In each of these cases, the Appellate Division annulled a determination of the State Liquor Authority on the ground that it was based upon evidence obtained by an illegal search and seizure, and the primary question presented is whether the exclusionary rule of Mapp v. Ohio (367 U. S. 643) applies to administrative proceedings as well as to criminal prosecutions. We discuss that question before examining the several issues posed by the individual appeals.

The function of the exclusionary rule, as stated by the Supreme Court (Mapp v. Ohio, 367 U. S., at p. 656), “ ‘ is to deter — to compel respect for the constitutional guaranty in the only effectively available way—by removing the incentive to disregard it.’ ” (See, also, Kaufman v. United States, 394 U. S. 226, 229; Lee v. Florida, 392 U. S. 378, 387; Elkins v. United States, 364 U. S. 206, 217.) To the extent that the State, or its agents, can bypass the deterrent effect of the exclusionary rule by using the fruits of an illegal search ilia “ civil ” or “ administrative ” proceeding, the incentive for enforcement and investigative personnel to exceed constitutional limitations on their activity remains and the effectiveness of the rule as a deterrent is diminished. Recognizing this, the courts have never hesitated to apply the "exclusionary rule to a variety of proceedings, including those which, at least in form, are not of a' criminal character. (See Plymouth Sedan v. Pennsylvania, 380 U. S. 693; Incorporated Vil. of Laurel Hollow v. Laverne Originals, 17 N Y 2d 900; Matter of Leogrande v. State Liq. Auth., 25 A D 2d 225, revd. on other grounds 19 N Y 2d 418.) In the Plymouth Sedan case (380 U. S. 693, supra) — a civil forfeiture suit brought to confiscate an automobile allegedly used for the illegal transportation of alcoholic beverages — the Supreme Court, after noting that the object of the action, “ like a criminal proceeding, is to penalize for the commission of an offense against the law ” (380 U. S., at p. 700), went on to say (p. 701):

[654]*654‘ ‘ It would be anomalous indeed, under these circumstances, to hold that in the criminal proceeding the illegally seized evidence is excludable, while in the forféiture proceeding, requiring the determination that the criminal law has been violated, the same evidence would be admissible.”

The Authority seeks to distinguish the Plymouth Sedan case on the ground that its sole function is administrative — the regulation of the liquor industry—and the enforcement of the criminal law is, at most, a peripheral concern.1 To the extent that this is true, it makes the argument all the more compelling that, if the exclusionary rule is to be effective, it may not be limited to purely criminal proceedings. It is no longer subject to question that State agencies, charged with purely administrative responsibilities, just as those engaged in the enforcement of the criminal law, must conduct their investigative and enforcement functions in compliance with constitutional requirements and, more particularly, within the confines of the Fourth Amendment. (See Camara v. Municipal Ct., 387 U. S. 523, 530-531; See v. City of Seattle, 387 U. S. 541.)

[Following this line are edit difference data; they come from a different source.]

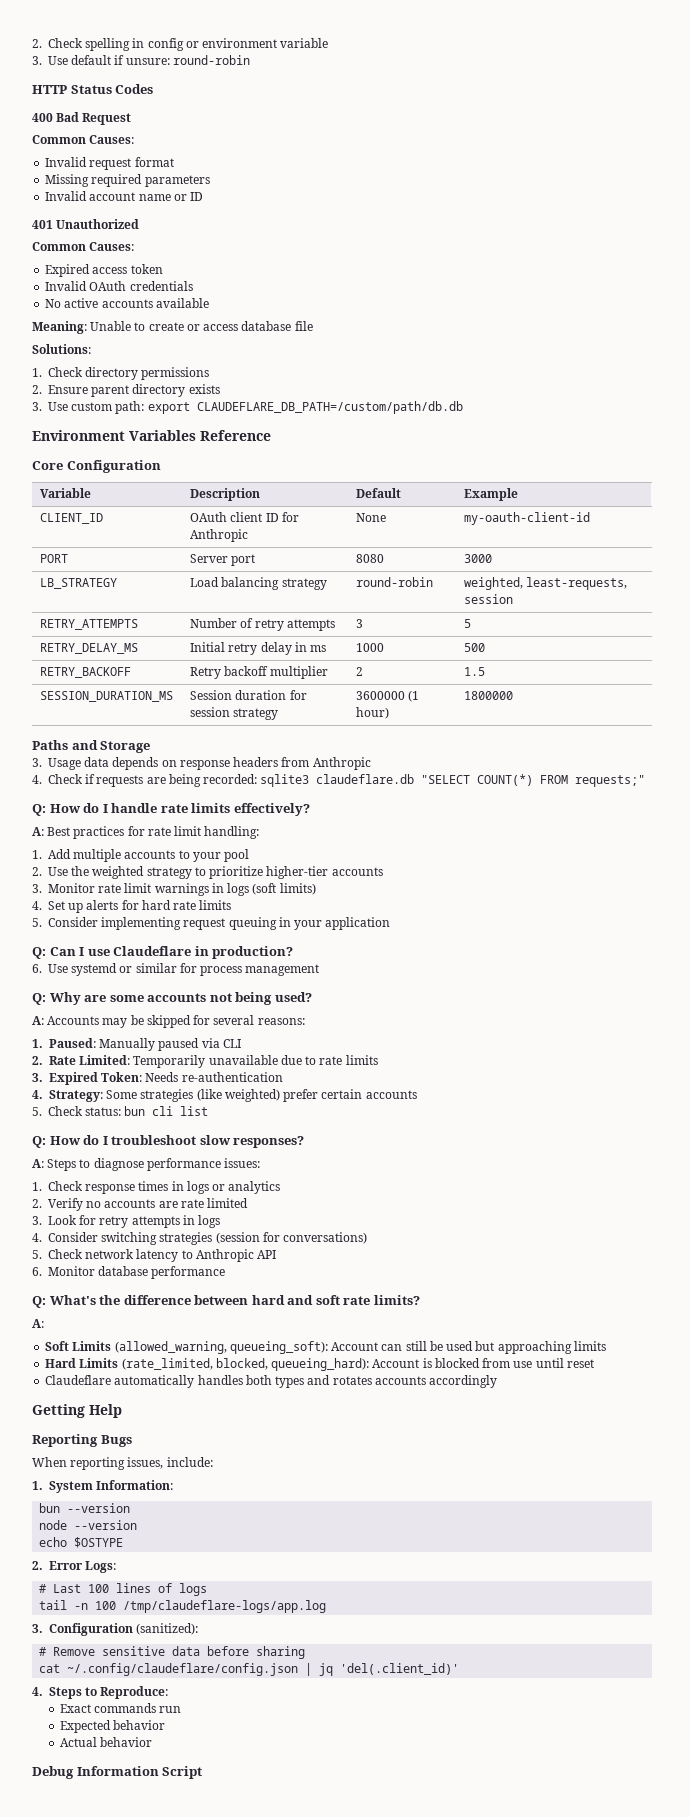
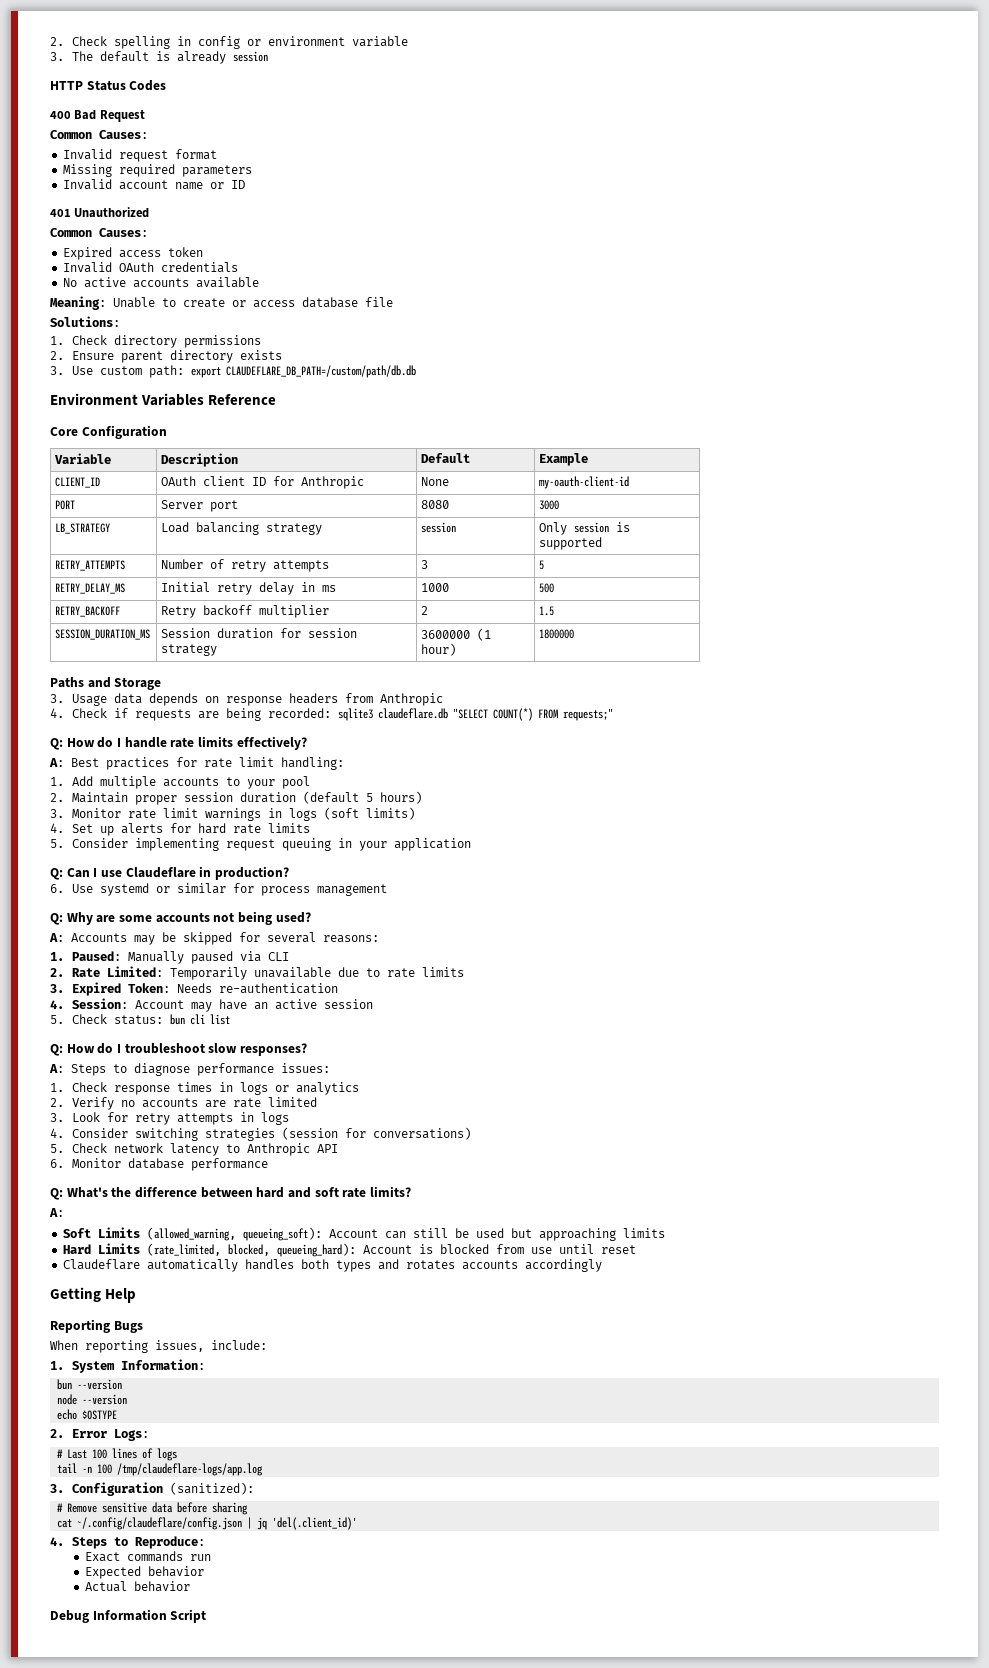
- 3. Use default if unsure: round-robin
+ 3. The default is already session
- LB_STRATEGY | Load balancing strategy | round-robin | weighted, least-requests, session
+ LB_STRATEGY | Load balancing strategy | session | Only session is supported
- 2. Use the weighted strategy to prioritize higher-tier accounts
+ 2. Maintain proper session duration (default 5 hours)
- 4. Strategy: Some strategies (like weighted) prefer certain accounts
+ 4. Session: Account may have an active session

Claiming that adequate protection of Fourth Amendment rights is assured if illegally obtained evidence is not admissible in criminal prosecutions, the Authority urges that the exclusionary rule should not be extended to administrative proceedings. In the absence of any other means of enforcement, however, the effect of such a restricted application of the rule would be to place the agency beyond the reach of the Constitution and there would be no way to protect licensees from abuse and harassment at the hands of its employees or agents.

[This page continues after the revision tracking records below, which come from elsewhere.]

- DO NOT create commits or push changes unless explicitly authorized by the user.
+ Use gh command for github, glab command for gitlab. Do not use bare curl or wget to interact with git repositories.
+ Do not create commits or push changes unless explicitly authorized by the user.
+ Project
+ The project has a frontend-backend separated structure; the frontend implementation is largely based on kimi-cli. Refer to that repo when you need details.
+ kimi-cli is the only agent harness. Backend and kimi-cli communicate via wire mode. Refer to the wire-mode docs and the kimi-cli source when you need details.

[655]*655In Matter of Leogrande v. State Liq. Auth. (25 A D 2d 225, revd. on other grounds 19 N Y 2d 418, supra), the Appellate Division had annulled the Authority’s determination that the licensee had used his premises for gambling activities on the ground that the evidence upon which the determination was based was illegally obtained. “ All of the reasons in policy which suggest the application of the exclusionary rule to illegal searches and seizures by public officers in criminal proceedings ”, Judge Bkbitel, writing for that court declared (25 A D 2d at pp. 231-232), “ apply equally to administrative proceedings of the present character, namely those involving penalties, forfeitures, or other sanctions for the violation of law or regulation * * * The exclusionary rule rests on a theory of deterrence; that policy would not be served if the illegal official activity could be used, despite unavailability in criminal proceedings, to effect parallel sanctions of forfeiture in an administrative proceeding.” The Court of Appeals reversed—but on the very different ground that the petitioner had failed to raise the question before the Authority and had thereby not preserved it for review.

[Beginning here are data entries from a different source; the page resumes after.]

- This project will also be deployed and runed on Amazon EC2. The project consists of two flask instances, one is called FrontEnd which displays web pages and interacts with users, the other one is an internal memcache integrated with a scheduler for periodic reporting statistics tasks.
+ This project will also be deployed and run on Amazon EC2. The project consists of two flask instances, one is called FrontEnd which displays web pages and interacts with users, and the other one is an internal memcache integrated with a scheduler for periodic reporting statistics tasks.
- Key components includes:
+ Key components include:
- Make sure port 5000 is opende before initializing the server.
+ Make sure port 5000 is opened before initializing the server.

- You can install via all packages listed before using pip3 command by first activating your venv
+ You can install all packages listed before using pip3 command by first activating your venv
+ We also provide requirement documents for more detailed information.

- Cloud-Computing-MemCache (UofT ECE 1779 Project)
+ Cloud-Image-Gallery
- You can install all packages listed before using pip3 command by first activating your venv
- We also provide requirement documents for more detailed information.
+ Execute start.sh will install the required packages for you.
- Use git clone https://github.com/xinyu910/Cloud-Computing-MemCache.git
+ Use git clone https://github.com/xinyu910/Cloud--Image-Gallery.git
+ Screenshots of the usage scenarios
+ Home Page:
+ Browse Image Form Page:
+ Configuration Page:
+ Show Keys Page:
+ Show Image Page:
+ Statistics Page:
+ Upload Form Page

The Authority contends that the Appellate Division’s decision in Leogrande was inconsistent with our holding in Sackler v. Sackler (15 N Y 2d 40). Although we did, in Sadder, permit the use of unlawfully obtained evidence in a civil suit, we based our conclusion solely on the ground that the unlawful entry was committed by private individuals as opposed to representatives of Government and that, in the absence of State action, there was no constitutional violation involved. The court’s opinion in Sadder expressly noted that the decision would not be controlling in a case where the evidence was illegally obtained "by governmental people ” .(15 N Y 2d, at p. 44; see, also, People v. Horman, 22 N Y 2d 378, 381-382).

The Authority, just as any other State agency, is obligated to conduct its activities in conformity with the demands of the Constitution. When its agents exceed those limits, it should not be permitted to avail itself of the fruits of such unlawful ■ activity in order to impose sanctions upon the persons whose constitutional rights have been violated.

With this principle in mind, we proceed to a discussion of each of the three cases before us.

[656]*656Matter of Finn’s Liquor Shop v. State Liquor Authority

Acting on a tip that sales were being- made on credit, two inspectors from the 'State Liquor Authority entered Finn’s Liquor Shop, in New York City, on a January day in 1967, and asked the store manager, the only person present, if they could inspect the premises. When the manager told them to “ [g]o ahead,” one of the inspectors went immediately to a room in the rear of the liquor store where a coat was hanging.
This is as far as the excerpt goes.